- Location: Franklin, Walla Walla, Columbia and Whitman counties, Washington state, U.S.
- Coordinates: 46°33′45″N 118°32′15″W﻿ / ﻿46.56250°N 118.53750°W
- Type: Reservoir
- Primary inflows: Snake River
- Primary outflows: Snake River
- Basin countries: United States
- Surface area: 6,590 acres (2,670 ha)
- Water volume: 465,000,000 m^{3} (1.64×10^{10} cu ft)
- Surface elevation: 541 feet (165 m)

= Lake Herbert G. West =

Lake Herbert G. West (or Lake West) is a reservoir formed by the Lower Monumental Dam in the U.S. state of Washington.

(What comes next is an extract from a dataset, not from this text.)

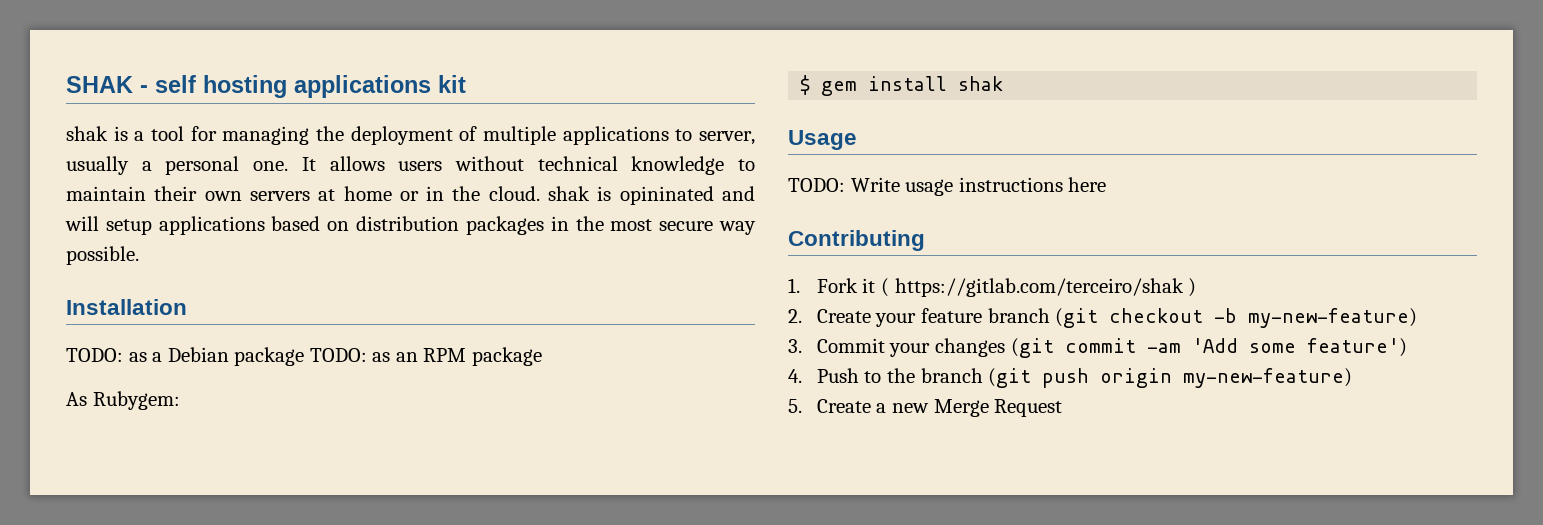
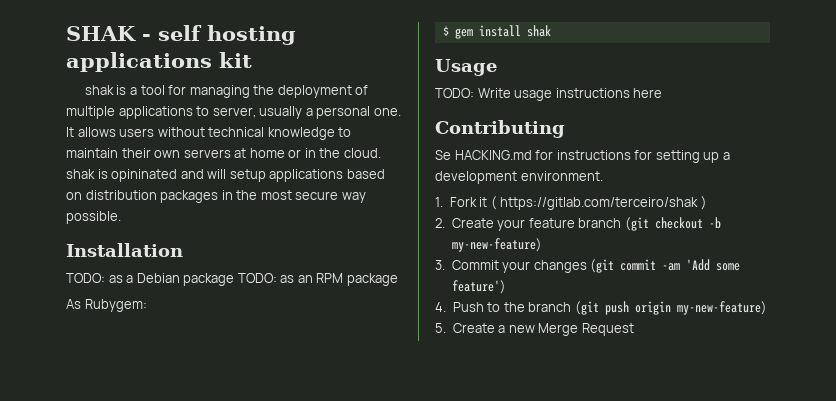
(925, 240) none -> [435,150,730,163] [435,171,603,184] // Se HACKING.md for instructions for setting up a development environment.

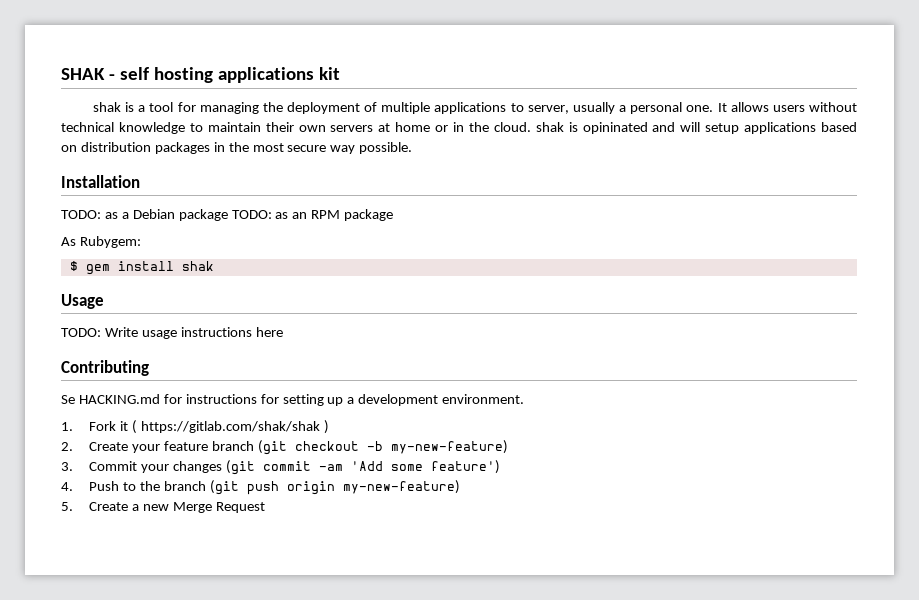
[500,197,699,210] https://gitlab.com/terceiro/shak -> [141,421,321,433] https://gitlab.com/shak/shak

It extends up the Snake River for 28 miles (45 km) to the tailwater of Little Goose Dam. It has a surface area of 6,590 acres (27 km²), a maximum storage capacity of 432,000 acre.ft, normally kept at 377,000 acre.ft.

As the reservoir filled in 1968, it flooded several archaeological sites, including the Marmes Rockshelter, which contained the oldest known artifacts in Washington, dating back over 10,000 years.

The lake was named for Herbert G. West, a major promoter of inland navigation on the Columbia and Snake rivers.